Sunday, October 02, 2005

Intelligence carries with it a burden. It's hardly an original thought, but it's something into which I've run lately. Intelligence. When you're able to see a bigger picture, you're burdened by having to consider it in all of your actions. If only you could see each issue as only having two sides, or better yet, one side. If only everything had one finite answer! If only a sort of universal truth were achievable for any single question! But alas, it is not to be so, and so those who can fathom that an issue might not be resolved, that terrorism isn't the fault of all non-Americans, whose origin is to be determined by those in power at any given point in time, that there are several ways of mitigating natural disaster, that there is no pro-life versus pro-choice. It's all much more subtle than that. Of course. I'm preaching to the choir.
Sensitivity makes you pay a price. I'm sensitive to other people. I think about other people driving on the road, how well they're doing, making up scenarios for what might be causing them to drive the way they drive. I think about other people on the subway. I can make headaches go away, I can absorb that pain. But I can't let go of it. I'm too sensitive, not tough enough, and it takes a toll. I have to learn now how not to care about everybody, how to not absorb the negative energy of others, for my own sake.
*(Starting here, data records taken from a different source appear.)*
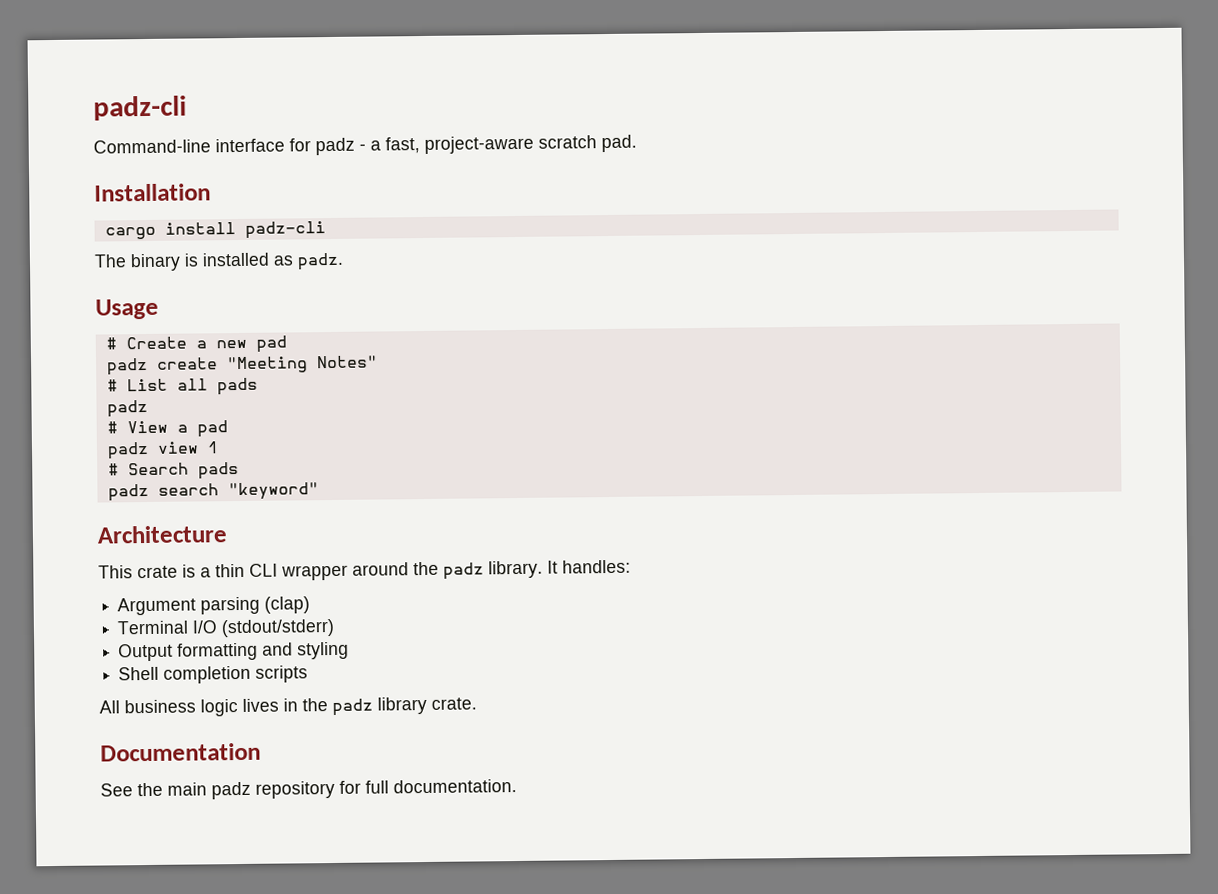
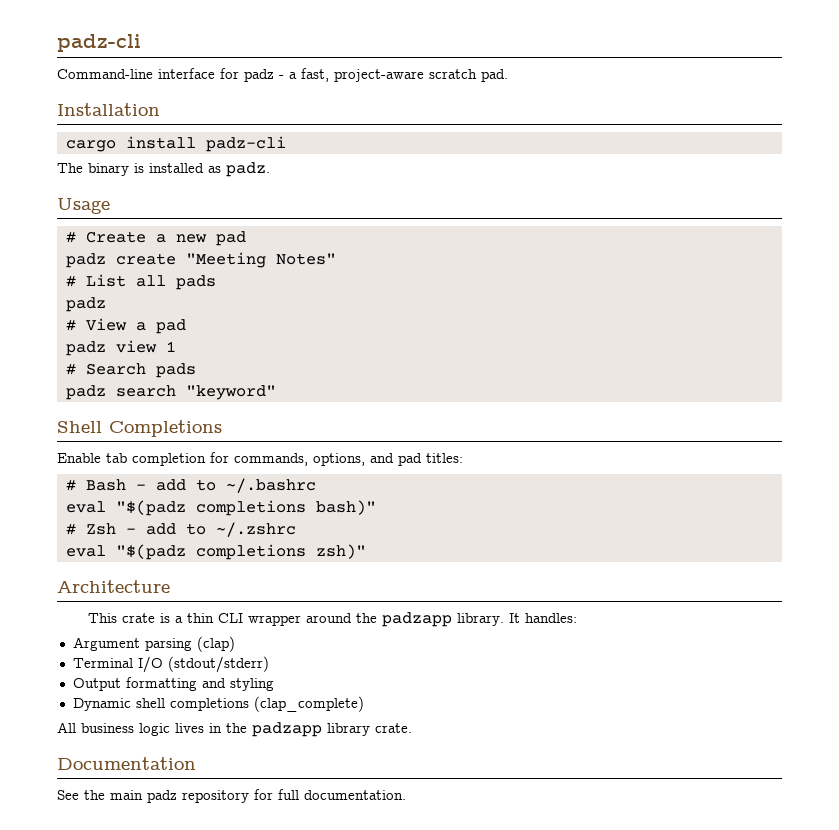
+ Shell Completions
+ Enable tab completion for commands, options, and pad titles:
+ # Bash - add to ~/.bashrc
+ eval "$(padz completions bash)"
+ # Zsh - add to ~/.zshrc
+ eval "$(padz completions zsh)"
- This crate is a thin CLI wrapper around the padz library.
+ This crate is a thin CLI wrapper around the padzapp library.
- Shell completion scripts
+ Dynamic shell completions (clap_complete)
- All business logic lives in the padz library crate.
+ All business logic lives in the padzapp library crate.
Emotional depth makes you pay a price. You can spend your whole life pulling people in, needing this and needing that from others, and it can work for you pretty well, with only the occasional heartbreak, for which we have many outlets in this society. But try sometime *not* holding on to people. Try sometime just loving without expecting anything in return. You can find that you had a lot of assumptions that don't hold true. Even if you know it's the right way to act, you can feel like you're taken advantage of, because being selfish and needy is so much easier and so much more frequently done.
Isn't it ironic that doing the right thing just paves the way for those doing wrong to do worse? You can't be an honest politician, because the dishonest ones will smear your image or worse faster than you can say "Paul Wellstone." You can't love others freely, because those who love with strings attached will move in some day and want to take all of that love away from you, keep it for themselves. You can't address problems with multiple solutions in mind, because those who see in black and white will be more present in the debate with their extreme views. It's hard to tread fine lines. We're all treading such fine lines.